When patients ask you to hasten death, look closer

Most fears can be calmed with open discussion

For various reasons — pain, fear, or control —patients sometimes consider ending their lives; occasionally, they even ask their doctors for help. But ethicists say, before responding to the question as asked, physicians first should look at what might be going on behind the question.

First of all, nurses who care for the dying say intractable pain is not always the reason that requests for hastened death arise, according to one study.

According to hospice nurses whose experiences were reported in a 2003 New England Journal of Medicine article,1 patients chose to stop eating and drinking for reasons that included being ready to die, the belief that continuing to live was pointless, and a sense of poor quality of life, as well as wanting to control the manner of death. Unbearable physical suffering did not appear to be an important reason for patients choosing suicide.

"I don't know the exact number, but I can tell you that requests for hastened death are not very common," says Christina Puchalski, MD, MS, founder and director of the George Washington Institute for Spirituality and Health (GWISH), and author of "A Time for Listening and Caring: Spirituality and the Care of the Chronically Ill and Dying."

"I find the request comes out of a deep fear of the unknown, and when patients find out that most of what they're fearful of can be handled, they don't have that fear anymore."

Honesty, clear answers douse fears

Puchalski, who says she would not feel comfortable participating in a physician-assisted suicide, says when people talk about patients wanting to hasten death, they sometimes are lumping in anecdotes of patients in terminal pain asking that their morphine levels be increased to a point of terminal sedation.

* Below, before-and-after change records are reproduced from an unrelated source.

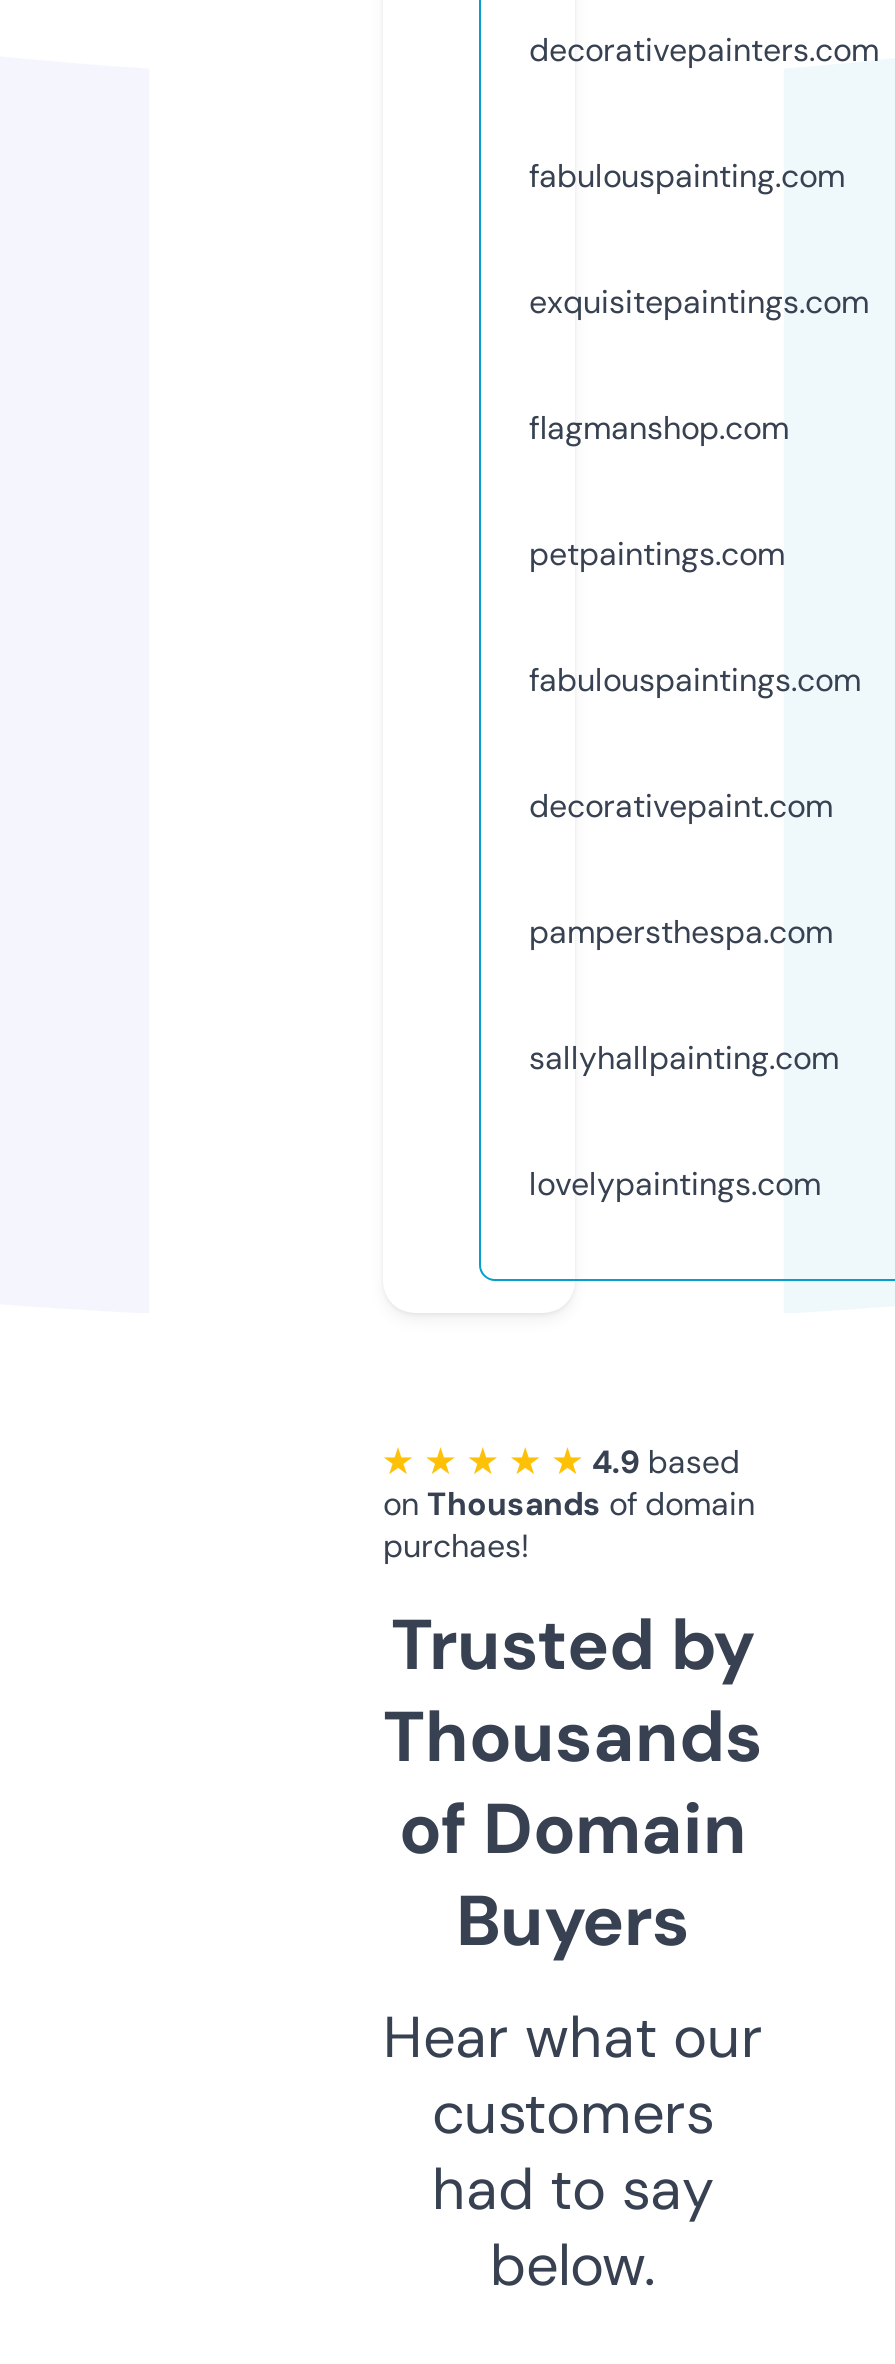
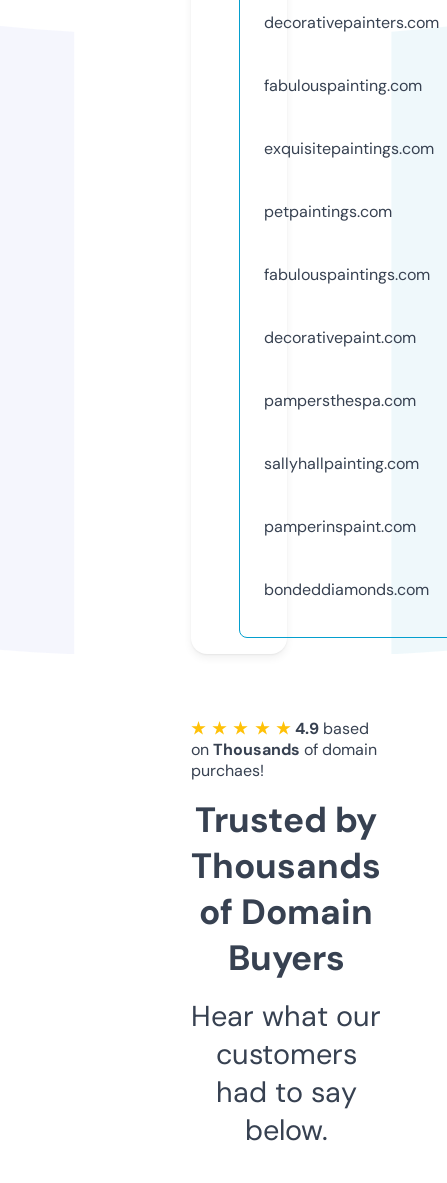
- flagmanshop.com

moved up: petpaintings.com | fabulouspaintings.com | decorativepaint.com | pampersthespa.com | sallyhallpainting.com

- lovelypaintings.com
+ pamperinspaint.com
+ bondeddiamonds.com
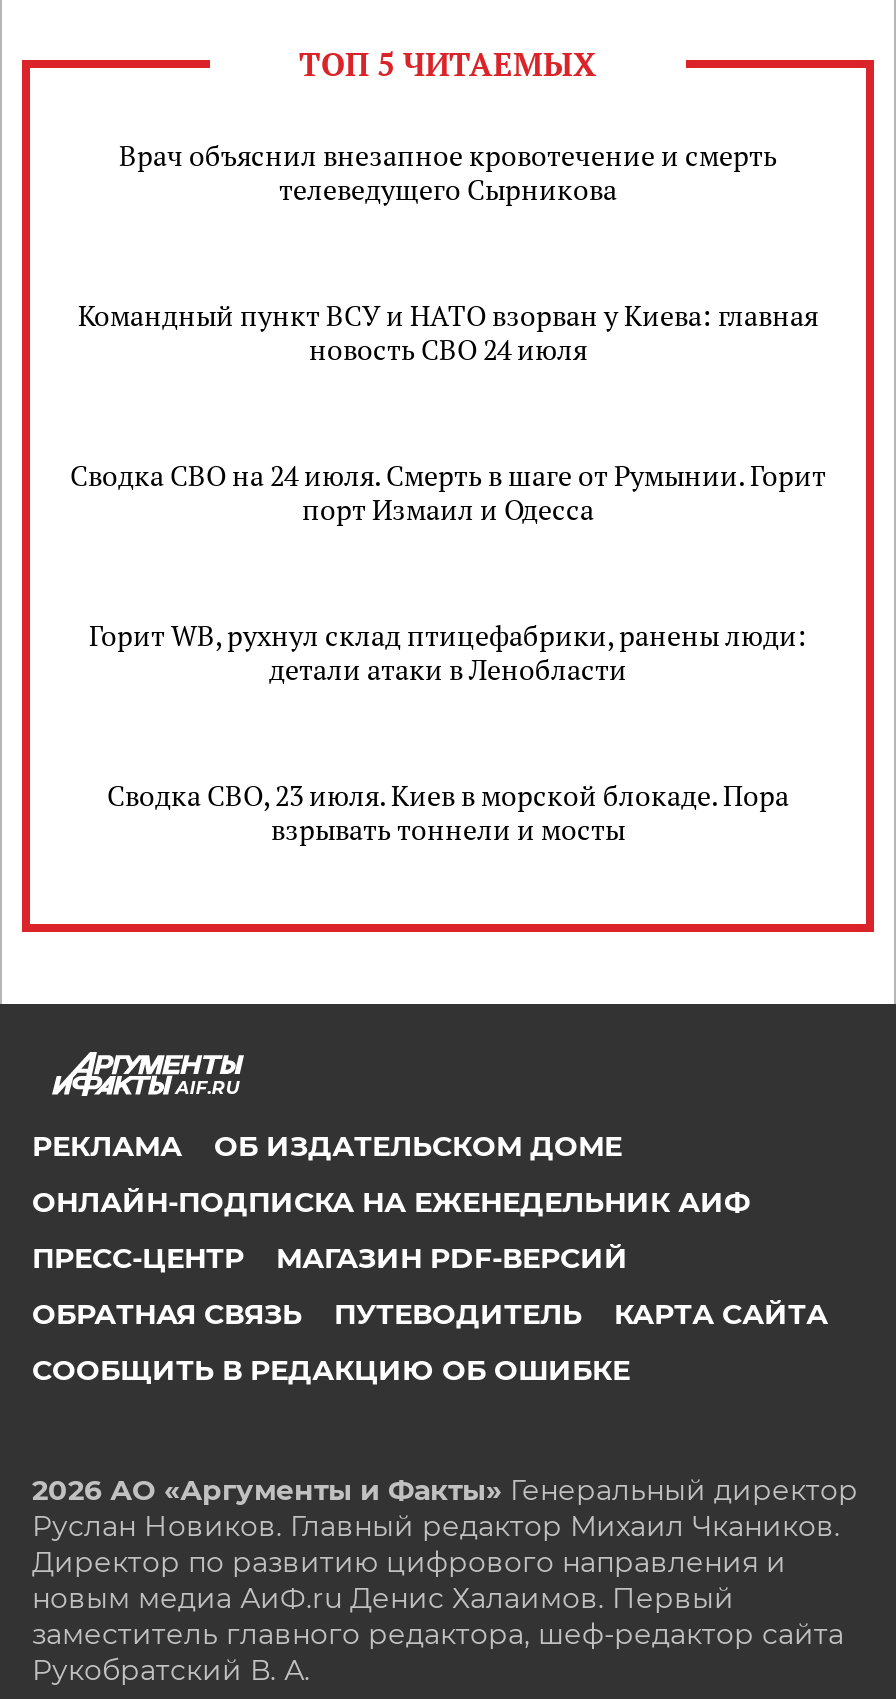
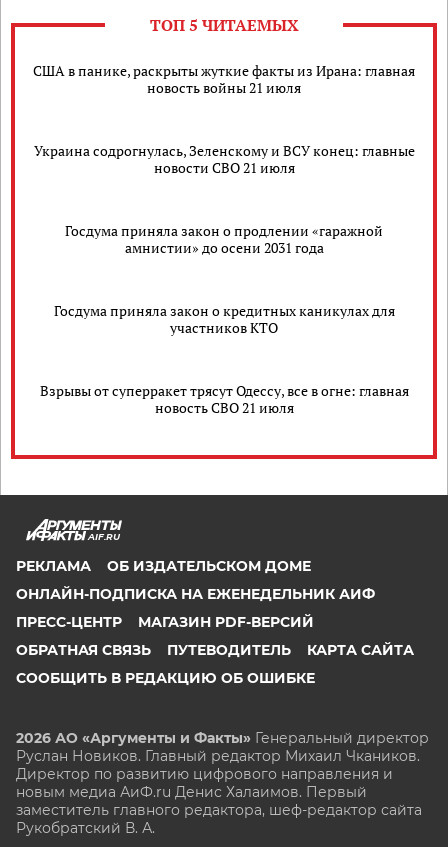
- Врач объяснил внезапное кровотечение и смерть
- телеведущего Сырникова
+ США в панике, раскрыты жуткие факты из Ирана: главная
+ новость войны 21 июля

- Командный пункт ВСУ и НАТО взорван у Киева: главная
- новость СВО 24 июля
+ Украина содрогнулась, Зеленскому и ВСУ конец: главные
+ новости СВО 21 июля

- Сводка СВО на 24 июля. Смерть в шаге от Румынии. Горит
- порт Измаил и Одесса
+ Госдума приняла закон о продлении «гаражной
+ амнистии» до осени 2031 года

- Горит WB, рухнул склад птицефабрики, ранены люди:
- детали атаки в Ленобласти
+ Госдума приняла закон о кредитных каникулах для
+ участников КТО

- Сводка СВО, 23 июля. Киев в морской блокаде. Пора
- взрывать тоннели и мосты
+ Взрывы от суперракет трясут Одессу, все в огне: главная
+ новость СВО 21 июля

"That's not the same thing," she says.

But physicians should also counsel patients who ask for terminal sedation, Puchalski suggests, because they might not truly want to miss the time they have left — and she knows this from experience.

When her fiancé was dying of cancer more than a decade ago, he told her that he planned to stockpile medications (he, too, was a physician) so that he could end his life when he decided it was time.

"I was very upset about that, but it was out of my hands," she says now. "On the evening he died, I said, 'Eric, you can ask for morphine to help calm your breathing,' but he said no, that he wanted to be alert for this moment. So really, nobody knows how they'll feel about death until they get there."

There are things that physicians and nurses who work in hospice can do to help a patient who asks for a hastened death to have a clearer idea of what to expect.

"I explain what hospice is to begin with, to get to what the issues are and get to what they're fearful of," Puchalski says. "And usually, when I explain what hospice is, they don't have that fear anymore."

When patients are facing death, in addition to fearing death itself, they often are gripped with worries about their loved ones, questions about life after death, concerns that they will feel they are choking, suffocating, or in terrible pain, she adds.

"Dying is not easy, but being born is not easy, either," says Puchalski. "In our culture, there's a sense that if you can't participate fully in life anymore, to just put yourself out of your misery.

"But what is needed is a reframing, that dying is a natural part of life, and that dying is not a medical problem. It's a natural, sacred part of people's lives, a time of a lot of richness and for significant relationships."

When possible, the patient, physician, and family should have discussions about dying, hospice, and care options long before death is imminent. If assisted suicide is brought up, the physician should be as clear and specific as possible about what he or she is able to do for the patient, as well as any personal principles that apply.

Infrequently, physicians and patients find they cannot agree on key issues surrounding medicine's role in the process of dying. Even the idea of conscious sedation has a duality about it — the patient's pain is muted by unconsciousness, yet the patient does not die from the sedation (except in occasional cases); the patient is pain-free, but is unable to experience the "issues" involved in dying, Puchalski adds.

"We need to have more conversations with patients and talk with people about what's going on," she says. "There's a lot we can help people with. We can talk to them about their unfinished dreams, about what they want to finish.

"It's how you are living while you're dying that gives life meaning."


  1. Ganzini L, Goy ER, Miller LL, et al. Nurses' experiences with hospice patients who refuse food and fluids to hasten death. NEJM 2003; 349:359-365.